Newsom, who has been floated as a possible 2028 presidential contender, is not the only Democrat to criticize the party. Sens. John Fetterman (D-Pa.) and Bernie Sanders (I-Vt.) — who caucuses with Democrats — have also raised questions and given advice on how they should move forward.
Dr. Katrina Armstrong, Columbia University’s interim president, resigned Friday amid the school's tussle with the Trump administration over federal funding and criticism around its response to pro-Palestinian protests on campus.
Following the announcement, the school's board appointed Claire Shipman to serve as acting president. Armstrong, the second Columbia leader to step down in less than a year, will return to lead the school's Irving Medical Center, according to a news release.
“It has been a singular honor to lead Columbia University in this important and challenging time. This is one of the world’s great universities, in its most vital city, and I am proud to have worked with extraordinary faculty, students, and alumni,” Armstrong wrote in a statement. “But my heart is with science, and my passion is with healing. That is where I can best serve this University and our community moving forward.”
The leadership shake-up at the influential school comes after the federal government axed $400 million in grants to Columbia University following an antisemitism investigation into the institution.
“Universities must comply with all federal antidiscrimination laws if they are going to receive federal funding," Education Secretary Linda McMahon said earlier this month. "For too long, Columbia has abandoned that obligation to Jewish students studying on its campus."

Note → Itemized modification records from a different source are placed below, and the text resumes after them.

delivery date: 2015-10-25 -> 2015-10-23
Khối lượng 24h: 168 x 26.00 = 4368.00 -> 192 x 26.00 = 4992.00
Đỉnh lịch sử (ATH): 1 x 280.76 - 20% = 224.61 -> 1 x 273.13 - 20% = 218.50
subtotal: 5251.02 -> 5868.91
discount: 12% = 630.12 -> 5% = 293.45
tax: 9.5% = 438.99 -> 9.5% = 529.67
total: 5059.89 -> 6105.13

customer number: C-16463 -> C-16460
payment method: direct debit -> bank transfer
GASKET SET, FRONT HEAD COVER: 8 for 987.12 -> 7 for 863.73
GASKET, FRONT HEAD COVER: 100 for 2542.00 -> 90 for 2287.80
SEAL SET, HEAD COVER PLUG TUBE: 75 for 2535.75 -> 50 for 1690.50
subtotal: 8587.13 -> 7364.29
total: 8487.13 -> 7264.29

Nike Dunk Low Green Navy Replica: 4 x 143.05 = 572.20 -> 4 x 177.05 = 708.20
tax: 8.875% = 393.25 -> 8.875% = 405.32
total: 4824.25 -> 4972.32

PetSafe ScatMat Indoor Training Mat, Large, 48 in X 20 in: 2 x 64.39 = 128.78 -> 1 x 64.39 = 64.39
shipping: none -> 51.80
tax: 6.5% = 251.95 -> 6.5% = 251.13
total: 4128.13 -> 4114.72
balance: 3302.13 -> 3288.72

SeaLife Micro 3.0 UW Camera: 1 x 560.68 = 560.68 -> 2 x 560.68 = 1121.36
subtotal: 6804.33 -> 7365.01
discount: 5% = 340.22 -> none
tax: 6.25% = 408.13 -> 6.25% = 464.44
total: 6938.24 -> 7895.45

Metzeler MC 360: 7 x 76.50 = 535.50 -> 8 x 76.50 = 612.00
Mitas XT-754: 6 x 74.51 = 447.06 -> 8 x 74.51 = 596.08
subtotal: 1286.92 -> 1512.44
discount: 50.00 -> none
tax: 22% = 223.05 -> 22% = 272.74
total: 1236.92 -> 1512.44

Just over a week ago, the New York City school announced that it agreed to the administration's list of demands as it sought to regain access to the $400 million in federal funds. Still, two education groups sued the Trump administration over the funding pause, which caused an uproar in the higher education community.
In its concession, the school said it would ban face masks unless they are utilized for medical or religious reasons. In those cases, students need to present their Columbia ID if asked. The university also stated that it would hire more campus police officers and allow them to arrest students.
Under the new regulations, Columbia will also adopt the updated definition of antisemitism and pick a new senior vice provost to oversee its Center for Palestine Studies and the departments of Middle East, South Asian and African studies, the school said.
McMahon lauded the university for its "appropriate cooperation," in a joint statement with the Department of Health and Human Services and General Services Administration.
"We look forward to a lasting resolution," she wrote.
Armstrong has served as the school’s interim president since August last year when she took over for Minouche Shafik, who resigned over her handling of student protests against Israel’s war with Palestinian militant group Hamas in the Gaza Strip.
“Now is not the time for Columbia University to regress as it works to combat the rampant antisemitism plaguing the school. So far Columbia has largely failed to uphold its commitment to Jewish students and faculty — leaving them to face harassment, intimidation, and even assault,” House Education and Workforce Committee Chairman Rep. Tim Walberg (R-Mich.) said in a Friday evening statement, shared on social platform X.
He added that the school's administrators "must put in the work to combat this evil.”
“Ms. Shipman, while we wish you all good success, we will be watching closely,” Walberg wrote.
The news comes as the Trump administration has targeted those linked to the campus protests at several universities in recent weeks — leading to several arrests, visas being revoked and other legal turmoil.